DATA LISTING:

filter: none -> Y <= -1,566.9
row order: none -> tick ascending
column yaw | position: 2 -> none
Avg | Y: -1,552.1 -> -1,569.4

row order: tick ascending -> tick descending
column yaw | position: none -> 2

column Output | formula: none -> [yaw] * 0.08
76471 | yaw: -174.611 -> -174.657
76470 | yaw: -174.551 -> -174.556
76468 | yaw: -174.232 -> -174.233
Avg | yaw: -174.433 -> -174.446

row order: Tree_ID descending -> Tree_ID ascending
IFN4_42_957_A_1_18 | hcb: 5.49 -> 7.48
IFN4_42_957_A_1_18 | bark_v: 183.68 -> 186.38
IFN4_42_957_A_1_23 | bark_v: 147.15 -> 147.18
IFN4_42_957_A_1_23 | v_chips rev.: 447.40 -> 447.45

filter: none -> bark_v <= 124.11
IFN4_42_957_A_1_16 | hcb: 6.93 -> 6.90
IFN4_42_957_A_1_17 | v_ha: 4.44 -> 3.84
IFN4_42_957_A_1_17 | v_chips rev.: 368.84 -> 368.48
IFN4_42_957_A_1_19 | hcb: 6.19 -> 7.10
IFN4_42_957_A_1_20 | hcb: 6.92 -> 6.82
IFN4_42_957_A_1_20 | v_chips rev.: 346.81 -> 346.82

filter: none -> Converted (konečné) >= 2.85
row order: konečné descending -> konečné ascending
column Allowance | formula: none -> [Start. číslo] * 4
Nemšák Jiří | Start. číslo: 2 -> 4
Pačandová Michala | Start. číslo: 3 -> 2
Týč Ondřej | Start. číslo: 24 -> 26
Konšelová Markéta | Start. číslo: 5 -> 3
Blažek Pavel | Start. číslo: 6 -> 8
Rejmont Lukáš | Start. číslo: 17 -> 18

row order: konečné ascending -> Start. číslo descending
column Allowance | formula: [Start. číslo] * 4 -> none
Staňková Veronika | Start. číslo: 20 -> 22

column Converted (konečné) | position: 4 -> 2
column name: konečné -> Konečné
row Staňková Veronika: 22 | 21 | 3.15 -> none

WHAT YOU ARE ASKED TO DO:
Among the entries above, the line containing "row order: none -> tick ascending", the line containing "IFN4_42_957_A_1_20 | hcb: 6.92 -> 6.82", and all lines between them are to be restated word for word; nothing else belongs in the reply.

OUTPUT FOR THIS EXERCISE:
row order: none -> tick ascending
column yaw | position: 2 -> none
Avg | Y: -1,552.1 -> -1,569.4

row order: tick ascending -> tick descending
column yaw | position: none -> 2

column Output | formula: none -> [yaw] * 0.08
76471 | yaw: -174.611 -> -174.657
76470 | yaw: -174.551 -> -174.556
76468 | yaw: -174.232 -> -174.233
Avg | yaw: -174.433 -> -174.446

row order: Tree_ID descending -> Tree_ID ascending
IFN4_42_957_A_1_18 | hcb: 5.49 -> 7.48
IFN4_42_957_A_1_18 | bark_v: 183.68 -> 186.38
IFN4_42_957_A_1_23 | bark_v: 147.15 -> 147.18
IFN4_42_957_A_1_23 | v_chips rev.: 447.40 -> 447.45

filter: none -> bark_v <= 124.11
IFN4_42_957_A_1_16 | hcb: 6.93 -> 6.90
IFN4_42_957_A_1_17 | v_ha: 4.44 -> 3.84
IFN4_42_957_A_1_17 | v_chips rev.: 368.84 -> 368.48
IFN4_42_957_A_1_19 | hcb: 6.19 -> 7.10
IFN4_42_957_A_1_20 | hcb: 6.92 -> 6.82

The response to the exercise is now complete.